Contents

Beyond Self-Consistency: How CER Boosts LLM Reasoning by Leveraging "Process Confidence" (ACL 2025)

In reasoning tasks involving Large Language Models (LLMs), we often find that while models can provide answers, it is difficult to determine whether those answers are “reliable.” The current mainstream approach in academia is Self-Consistency (SC), which involves letting the model generate multiple outputs and then selecting the answer using a “majority vote.” However, this method has a fatal flaw: it assumes that the weight of every reasoning path is equal, ignoring the model’s “hesitation” or “confidence” during the generation process.

The paper discussed in this article, CER (Confidence Enhanced Reasoning), proposes an elegant and Training-free solution. Accepted by the ACL 2025 Main Conference, its core contribution lies in proving that “Process Confidence” during reasoning is more valuable than merely looking at the “confidence of the final answer.”

Before diving into the details, let’s list the resources for this paper:

The Core Value of This Paper
The biggest highlight of CER is its lightweight nature and versatility. It requires no additional Reward Model training and no fine-tuning of the LLM. Simply by using a carefully designed Prompt in conjunction with the model’s output Logits (probability distribution), it significantly improves the accuracy of existing models (including Llama 3, Mistral, and even DeepSeek-R1) on math and open-domain QA tasks. For those of us with limited resources who cannot train models ourselves, this is a highly practical technology.

Before understanding the specific solution of CER, we must first clarify: Why aren’t existing LLM reasoning enhancement methods good enough?

As the capabilities of Large Language Models grow, we are starting to task them with complex problems requiring multi-step thinking (such as mathematical proofs or Multi-Hop knowledge QA). However, LLMs are fundamentally probabilistic models, which means they inherently come with “uncertainty” and “hallucination.” To alleviate this problem, academia has developed many techniques, but they each have obvious pain points.

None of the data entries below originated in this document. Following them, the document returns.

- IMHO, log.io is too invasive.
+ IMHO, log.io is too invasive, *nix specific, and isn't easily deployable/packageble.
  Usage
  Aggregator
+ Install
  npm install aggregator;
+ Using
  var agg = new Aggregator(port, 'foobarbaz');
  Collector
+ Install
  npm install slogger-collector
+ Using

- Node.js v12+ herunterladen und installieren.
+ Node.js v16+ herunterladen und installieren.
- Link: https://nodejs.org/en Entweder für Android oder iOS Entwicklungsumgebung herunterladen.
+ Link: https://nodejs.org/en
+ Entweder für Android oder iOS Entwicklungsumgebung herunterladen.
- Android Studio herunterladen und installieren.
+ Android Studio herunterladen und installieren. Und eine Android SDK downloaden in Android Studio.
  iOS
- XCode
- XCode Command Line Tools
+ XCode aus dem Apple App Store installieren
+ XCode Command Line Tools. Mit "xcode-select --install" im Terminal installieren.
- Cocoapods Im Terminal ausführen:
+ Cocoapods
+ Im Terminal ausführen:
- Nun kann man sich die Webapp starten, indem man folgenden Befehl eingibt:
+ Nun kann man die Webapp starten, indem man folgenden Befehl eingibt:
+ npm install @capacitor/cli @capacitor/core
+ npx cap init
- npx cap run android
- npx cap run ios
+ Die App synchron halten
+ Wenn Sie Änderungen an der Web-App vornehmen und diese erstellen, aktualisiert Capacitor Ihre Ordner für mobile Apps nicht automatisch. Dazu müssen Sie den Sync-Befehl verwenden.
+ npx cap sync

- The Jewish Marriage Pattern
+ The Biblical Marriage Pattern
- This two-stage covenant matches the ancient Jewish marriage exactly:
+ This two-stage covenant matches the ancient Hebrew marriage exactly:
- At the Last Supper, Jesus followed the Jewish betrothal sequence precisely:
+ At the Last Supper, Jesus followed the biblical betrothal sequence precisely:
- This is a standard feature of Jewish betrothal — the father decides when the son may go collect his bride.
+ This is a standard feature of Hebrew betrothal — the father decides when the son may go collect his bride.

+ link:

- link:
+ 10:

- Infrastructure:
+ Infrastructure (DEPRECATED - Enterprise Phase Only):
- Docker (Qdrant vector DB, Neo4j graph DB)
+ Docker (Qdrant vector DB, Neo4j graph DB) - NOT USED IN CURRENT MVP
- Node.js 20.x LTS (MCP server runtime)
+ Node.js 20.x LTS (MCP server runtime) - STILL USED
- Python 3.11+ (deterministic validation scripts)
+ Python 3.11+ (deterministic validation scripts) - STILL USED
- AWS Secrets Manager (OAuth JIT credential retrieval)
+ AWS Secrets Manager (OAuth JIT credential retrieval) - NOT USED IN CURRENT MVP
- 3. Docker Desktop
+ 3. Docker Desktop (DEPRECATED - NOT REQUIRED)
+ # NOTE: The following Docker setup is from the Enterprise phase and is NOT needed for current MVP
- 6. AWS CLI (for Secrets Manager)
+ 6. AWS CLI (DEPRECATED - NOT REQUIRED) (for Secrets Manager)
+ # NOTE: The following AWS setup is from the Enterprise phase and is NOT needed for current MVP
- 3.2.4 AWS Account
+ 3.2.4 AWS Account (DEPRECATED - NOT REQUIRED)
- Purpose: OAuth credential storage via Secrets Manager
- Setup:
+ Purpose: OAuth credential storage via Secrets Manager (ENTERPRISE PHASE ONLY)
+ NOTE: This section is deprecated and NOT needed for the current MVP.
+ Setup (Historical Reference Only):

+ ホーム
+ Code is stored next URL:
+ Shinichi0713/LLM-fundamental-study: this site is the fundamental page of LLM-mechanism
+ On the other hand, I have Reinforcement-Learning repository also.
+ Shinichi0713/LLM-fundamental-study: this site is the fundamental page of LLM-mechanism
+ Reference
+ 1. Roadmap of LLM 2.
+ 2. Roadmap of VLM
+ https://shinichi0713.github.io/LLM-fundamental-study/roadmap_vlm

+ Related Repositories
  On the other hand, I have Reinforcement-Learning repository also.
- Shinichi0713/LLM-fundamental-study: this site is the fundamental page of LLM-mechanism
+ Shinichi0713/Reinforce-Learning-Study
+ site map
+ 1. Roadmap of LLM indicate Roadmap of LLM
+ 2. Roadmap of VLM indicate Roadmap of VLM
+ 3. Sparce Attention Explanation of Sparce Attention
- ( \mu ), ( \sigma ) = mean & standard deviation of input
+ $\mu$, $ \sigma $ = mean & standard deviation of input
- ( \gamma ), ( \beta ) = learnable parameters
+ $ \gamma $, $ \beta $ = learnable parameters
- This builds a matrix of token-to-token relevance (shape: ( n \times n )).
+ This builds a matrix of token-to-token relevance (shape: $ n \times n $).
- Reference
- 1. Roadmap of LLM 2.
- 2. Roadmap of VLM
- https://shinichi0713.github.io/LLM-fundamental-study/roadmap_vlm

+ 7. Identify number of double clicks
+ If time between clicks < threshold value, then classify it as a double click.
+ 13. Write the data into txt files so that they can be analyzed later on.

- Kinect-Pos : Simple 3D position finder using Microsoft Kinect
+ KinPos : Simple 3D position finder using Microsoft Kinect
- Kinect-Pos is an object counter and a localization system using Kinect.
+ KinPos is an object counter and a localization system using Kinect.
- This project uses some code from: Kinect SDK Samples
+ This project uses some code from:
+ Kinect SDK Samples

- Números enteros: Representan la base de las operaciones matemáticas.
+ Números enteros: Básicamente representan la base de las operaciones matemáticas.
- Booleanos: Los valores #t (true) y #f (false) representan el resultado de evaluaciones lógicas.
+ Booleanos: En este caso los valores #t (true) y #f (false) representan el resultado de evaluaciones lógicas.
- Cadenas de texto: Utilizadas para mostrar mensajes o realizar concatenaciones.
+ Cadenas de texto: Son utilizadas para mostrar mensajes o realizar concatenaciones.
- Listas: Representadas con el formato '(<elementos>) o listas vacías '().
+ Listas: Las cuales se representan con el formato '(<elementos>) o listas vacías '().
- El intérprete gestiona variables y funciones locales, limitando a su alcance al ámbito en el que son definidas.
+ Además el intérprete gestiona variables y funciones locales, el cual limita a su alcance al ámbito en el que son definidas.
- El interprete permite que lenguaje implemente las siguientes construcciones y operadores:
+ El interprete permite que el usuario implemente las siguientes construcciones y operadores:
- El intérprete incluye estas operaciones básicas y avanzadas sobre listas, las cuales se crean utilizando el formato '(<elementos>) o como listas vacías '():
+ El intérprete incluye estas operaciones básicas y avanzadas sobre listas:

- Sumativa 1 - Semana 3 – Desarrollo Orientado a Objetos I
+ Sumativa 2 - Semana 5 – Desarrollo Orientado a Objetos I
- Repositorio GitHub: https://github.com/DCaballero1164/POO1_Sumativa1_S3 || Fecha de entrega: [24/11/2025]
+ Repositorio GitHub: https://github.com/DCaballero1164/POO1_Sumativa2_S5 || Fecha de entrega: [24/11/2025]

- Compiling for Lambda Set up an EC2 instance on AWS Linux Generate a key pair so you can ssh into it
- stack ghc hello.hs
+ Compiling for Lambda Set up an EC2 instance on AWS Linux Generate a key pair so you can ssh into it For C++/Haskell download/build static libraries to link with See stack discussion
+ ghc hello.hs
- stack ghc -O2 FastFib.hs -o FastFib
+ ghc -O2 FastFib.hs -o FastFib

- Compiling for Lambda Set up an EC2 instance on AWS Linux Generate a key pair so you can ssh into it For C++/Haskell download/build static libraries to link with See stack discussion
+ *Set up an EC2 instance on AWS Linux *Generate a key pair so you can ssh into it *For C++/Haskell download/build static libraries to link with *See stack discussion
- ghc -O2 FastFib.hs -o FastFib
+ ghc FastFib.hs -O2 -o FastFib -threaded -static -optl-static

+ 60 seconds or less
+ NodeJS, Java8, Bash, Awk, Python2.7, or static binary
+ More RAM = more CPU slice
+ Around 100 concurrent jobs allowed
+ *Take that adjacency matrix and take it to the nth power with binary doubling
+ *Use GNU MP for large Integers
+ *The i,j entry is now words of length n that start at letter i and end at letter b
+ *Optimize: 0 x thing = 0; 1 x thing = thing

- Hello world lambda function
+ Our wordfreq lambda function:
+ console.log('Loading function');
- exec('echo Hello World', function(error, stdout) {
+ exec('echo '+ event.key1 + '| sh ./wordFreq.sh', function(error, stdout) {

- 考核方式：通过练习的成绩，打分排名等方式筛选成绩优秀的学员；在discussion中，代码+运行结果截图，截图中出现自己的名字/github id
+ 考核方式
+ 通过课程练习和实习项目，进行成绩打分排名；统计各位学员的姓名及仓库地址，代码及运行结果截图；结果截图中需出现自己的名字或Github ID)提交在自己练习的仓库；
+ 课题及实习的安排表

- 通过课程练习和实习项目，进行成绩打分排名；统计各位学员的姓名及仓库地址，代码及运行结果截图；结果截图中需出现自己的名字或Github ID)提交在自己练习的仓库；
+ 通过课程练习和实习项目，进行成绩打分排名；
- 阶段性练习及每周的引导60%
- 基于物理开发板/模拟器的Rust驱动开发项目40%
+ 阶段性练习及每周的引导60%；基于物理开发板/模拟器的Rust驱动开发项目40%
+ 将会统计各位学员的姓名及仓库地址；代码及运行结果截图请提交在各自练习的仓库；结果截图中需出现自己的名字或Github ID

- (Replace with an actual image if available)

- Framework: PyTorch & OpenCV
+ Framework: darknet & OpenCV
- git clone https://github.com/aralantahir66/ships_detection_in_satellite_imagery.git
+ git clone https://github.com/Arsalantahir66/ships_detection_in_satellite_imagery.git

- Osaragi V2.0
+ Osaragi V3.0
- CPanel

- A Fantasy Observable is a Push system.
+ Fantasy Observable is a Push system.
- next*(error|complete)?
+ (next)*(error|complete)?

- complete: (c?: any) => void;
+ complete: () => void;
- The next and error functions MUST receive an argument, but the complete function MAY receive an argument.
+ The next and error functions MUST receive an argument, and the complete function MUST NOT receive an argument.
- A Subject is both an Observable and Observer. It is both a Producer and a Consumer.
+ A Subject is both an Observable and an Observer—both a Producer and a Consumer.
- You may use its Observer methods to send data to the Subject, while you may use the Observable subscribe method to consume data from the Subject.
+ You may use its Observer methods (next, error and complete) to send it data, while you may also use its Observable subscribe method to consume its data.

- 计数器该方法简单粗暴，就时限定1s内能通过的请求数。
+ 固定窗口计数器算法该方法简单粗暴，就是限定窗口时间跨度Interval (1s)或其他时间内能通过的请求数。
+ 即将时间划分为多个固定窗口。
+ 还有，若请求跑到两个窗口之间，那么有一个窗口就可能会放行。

We summarize the challenges this paper attempts to solve into the following three points:

The currently dominant method for improving reasoning ability is Self-Consistency (SC). Its concept is simple: let the model generate KK different reasoning paths for the same question, and then statistically select the most frequent answer as the final result (Majority Voting).

Although effective, this method implies a dangerous assumption: Every generated path is “equal.”

In reality, this is not reasonable.

  • Scenario A: The model derives the answer through rigorous deduction with high confidence.
  • Scenario B: The model is full of hesitation (low probability) during deduction but happens to stumble upon an answer.

Under the SC mechanism, the vote weight for Scenario A and Scenario B is the same. Even worse, when the model exhibits “Consistent Hallucination”—where the model confidently and repeatedly generates the same wrong answer—SC will unhesitatingly choose this wrong answer because it only looks at “quantity,” not “quality.”

Since simply counting votes is problematic, shouldn’t we just introduce “Confidence” weighting? Usually, we can use the Logits output by the model to calculate the probability or Entropy of a sentence. However, directly calculating the confidence of the Whole-sequence reasoning path introduces a lot of noise.

A typical Chain-of-Thought (CoT) contains a large number of Functional Words, such as:

  • “First, we need to calculate…”
  • “Therefore, the answer is…”
  • “Based on the assumption…”

These words are crucial for grammatical flow, and the probability of the model generating them is usually very high (high confidence). If we calculate the average probability of the entire text, these insignificant high-score tokens will dilute the truly key information (such as a critical calculation number or entity name). This makes it difficult to distinguish between a “logically correct path” and a “grammatically fluent but nonsensical path.”

Signal and Noise
We can imagine this as a “Signal-to-Noise Ratio” problem. During reasoning, numerical values and proper nouns are the true “signals,” while conjunctions and filler words are background “noise.” If we mix the entire paragraph together to calculate an average, the strong background noise will mask the weak but critical signal fluctuations.

Complex reasoning is often “interconnected.” A math problem might require five steps; if the second step is calculated incorrectly, the final answer will be wrong regardless of how perfect the logic in the subsequent three steps is or how confident the model seems.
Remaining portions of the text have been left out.